What needs to be done:
Each entry must appear in the answer exactly as given.

Available data:
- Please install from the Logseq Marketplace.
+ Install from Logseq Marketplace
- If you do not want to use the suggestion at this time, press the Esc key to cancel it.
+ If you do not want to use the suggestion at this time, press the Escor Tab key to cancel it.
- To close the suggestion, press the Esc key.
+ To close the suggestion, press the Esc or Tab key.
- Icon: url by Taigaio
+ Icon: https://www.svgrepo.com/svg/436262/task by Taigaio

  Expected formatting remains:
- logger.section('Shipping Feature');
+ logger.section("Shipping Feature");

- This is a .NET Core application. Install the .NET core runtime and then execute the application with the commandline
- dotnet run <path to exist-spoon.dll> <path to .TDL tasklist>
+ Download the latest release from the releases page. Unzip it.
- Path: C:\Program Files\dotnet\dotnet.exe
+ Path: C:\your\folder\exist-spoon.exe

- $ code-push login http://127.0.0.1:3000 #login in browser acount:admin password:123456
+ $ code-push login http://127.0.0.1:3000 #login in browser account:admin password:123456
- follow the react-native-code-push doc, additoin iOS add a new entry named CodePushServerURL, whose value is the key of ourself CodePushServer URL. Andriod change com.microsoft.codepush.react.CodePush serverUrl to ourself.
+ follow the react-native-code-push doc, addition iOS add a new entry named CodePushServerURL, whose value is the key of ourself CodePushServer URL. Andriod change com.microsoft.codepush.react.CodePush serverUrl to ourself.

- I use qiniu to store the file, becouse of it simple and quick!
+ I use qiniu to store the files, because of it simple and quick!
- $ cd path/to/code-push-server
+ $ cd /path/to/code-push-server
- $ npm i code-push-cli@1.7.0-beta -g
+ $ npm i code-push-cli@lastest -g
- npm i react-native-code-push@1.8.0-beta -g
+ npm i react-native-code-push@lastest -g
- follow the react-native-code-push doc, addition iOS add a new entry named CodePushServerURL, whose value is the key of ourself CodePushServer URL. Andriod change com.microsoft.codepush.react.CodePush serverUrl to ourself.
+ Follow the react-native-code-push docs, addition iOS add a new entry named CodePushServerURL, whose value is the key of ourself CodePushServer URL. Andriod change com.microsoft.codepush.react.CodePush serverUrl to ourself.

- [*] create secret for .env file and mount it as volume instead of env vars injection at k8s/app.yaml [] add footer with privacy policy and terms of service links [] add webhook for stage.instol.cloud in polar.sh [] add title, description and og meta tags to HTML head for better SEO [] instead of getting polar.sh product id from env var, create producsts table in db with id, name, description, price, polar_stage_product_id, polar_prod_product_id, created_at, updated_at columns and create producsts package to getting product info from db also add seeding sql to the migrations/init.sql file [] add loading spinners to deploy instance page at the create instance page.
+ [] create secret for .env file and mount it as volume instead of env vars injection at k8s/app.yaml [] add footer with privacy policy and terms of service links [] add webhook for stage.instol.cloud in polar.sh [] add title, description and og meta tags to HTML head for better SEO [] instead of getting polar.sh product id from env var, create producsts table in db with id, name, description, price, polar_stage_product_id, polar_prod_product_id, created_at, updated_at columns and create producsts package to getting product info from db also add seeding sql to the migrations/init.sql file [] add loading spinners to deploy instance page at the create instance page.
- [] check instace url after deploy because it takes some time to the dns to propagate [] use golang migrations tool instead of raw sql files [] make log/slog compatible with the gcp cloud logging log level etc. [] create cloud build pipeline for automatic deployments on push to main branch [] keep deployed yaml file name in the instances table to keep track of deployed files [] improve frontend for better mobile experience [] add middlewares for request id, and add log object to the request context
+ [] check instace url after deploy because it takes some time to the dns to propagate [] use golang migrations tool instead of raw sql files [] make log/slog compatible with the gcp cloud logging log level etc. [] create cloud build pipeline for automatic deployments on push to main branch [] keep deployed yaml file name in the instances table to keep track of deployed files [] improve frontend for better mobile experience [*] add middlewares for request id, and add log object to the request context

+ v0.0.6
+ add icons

Result:
- Please install from the Logseq Marketplace.
+ Install from Logseq Marketplace
- If you do not want to use the suggestion at this time, press the Esc key to cancel it.
+ If you do not want to use the suggestion at this time, press the Escor Tab key to cancel it.
- To close the suggestion, press the Esc key.
+ To close the suggestion, press the Esc or Tab key.
- Icon: url by Taigaio
+ Icon: https://www.svgrepo.com/svg/436262/task by Taigaio

  Expected formatting remains:
- logger.section('Shipping Feature');
+ logger.section("Shipping Feature");

- This is a .NET Core application. Install the .NET core runtime and then execute the application with the commandline
- dotnet run <path to exist-spoon.dll> <path to .TDL tasklist>
+ Download the latest release from the releases page. Unzip it.
- Path: C:\Program Files\dotnet\dotnet.exe
+ Path: C:\your\folder\exist-spoon.exe

- $ code-push login http://127.0.0.1:3000 #login in browser acount:admin password:123456
+ $ code-push login http://127.0.0.1:3000 #login in browser account:admin password:123456
- follow the react-native-code-push doc, additoin iOS add a new entry named CodePushServerURL, whose value is the key of ourself CodePushServer URL. Andriod change com.microsoft.codepush.react.CodePush serverUrl to ourself.
+ follow the react-native-code-push doc, addition iOS add a new entry named CodePushServerURL, whose value is the key of ourself CodePushServer URL. Andriod change com.microsoft.codepush.react.CodePush serverUrl to ourself.

- I use qiniu to store the file, becouse of it simple and quick!
+ I use qiniu to store the files, because of it simple and quick!
- $ cd path/to/code-push-server
+ $ cd /path/to/code-push-server
- $ npm i code-push-cli@1.7.0-beta -g
+ $ npm i code-push-cli@lastest -g
- npm i react-native-code-push@1.8.0-beta -g
+ npm i react-native-code-push@lastest -g
- follow the react-native-code-push doc, addition iOS add a new entry named CodePushServerURL, whose value is the key of ourself CodePushServer URL. Andriod change com.microsoft.codepush.react.CodePush serverUrl to ourself.
+ Follow the react-native-code-push docs, addition iOS add a new entry named CodePushServerURL, whose value is the key of ourself CodePushServer URL. Andriod change com.microsoft.codepush.react.CodePush serverUrl to ourself.

- [*] create secret for .env file and mount it as volume instead of env vars injection at k8s/app.yaml [] add footer with privacy policy and terms of service links [] add webhook for stage.instol.cloud in polar.sh [] add title, description and og meta tags to HTML head for better SEO [] instead of getting polar.sh product id from env var, create producsts table in db with id, name, description, price, polar_stage_product_id, polar_prod_product_id, created_at, updated_at columns and create producsts package to getting product info from db also add seeding sql to the migrations/init.sql file [] add loading spinners to deploy instance page at the create instance page.
+ [] create secret for .env file and mount it as volume instead of env vars injection at k8s/app.yaml [] add footer with privacy policy and terms of service links [] add webhook for stage.instol.cloud in polar.sh [] add title, description and og meta tags to HTML head for better SEO [] instead of getting polar.sh product id from env var, create producsts table in db with id, name, description, price, polar_stage_product_id, polar_prod_product_id, created_at, updated_at columns and create producsts package to getting product info from db also add seeding sql to the migrations/init.sql file [] add loading spinners to deploy instance page at the create instance page.
- [] check instace url after deploy because it takes some time to the dns to propagate [] use golang migrations tool instead of raw sql files [] make log/slog compatible with the gcp cloud logging log level etc. [] create cloud build pipeline for automatic deployments on push to main branch [] keep deployed yaml file name in the instances table to keep track of deployed files [] improve frontend for better mobile experience [] add middlewares for request id, and add log object to the request context
+ [] check instace url after deploy because it takes some time to the dns to propagate [] use golang migrations tool instead of raw sql files [] make log/slog compatible with the gcp cloud logging log level etc. [] create cloud build pipeline for automatic deployments on push to main branch [] keep deployed yaml file name in the instances table to keep track of deployed files [] improve frontend for better mobile experience [*] add middlewares for request id, and add log object to the request context

+ v0.0.6
+ add icons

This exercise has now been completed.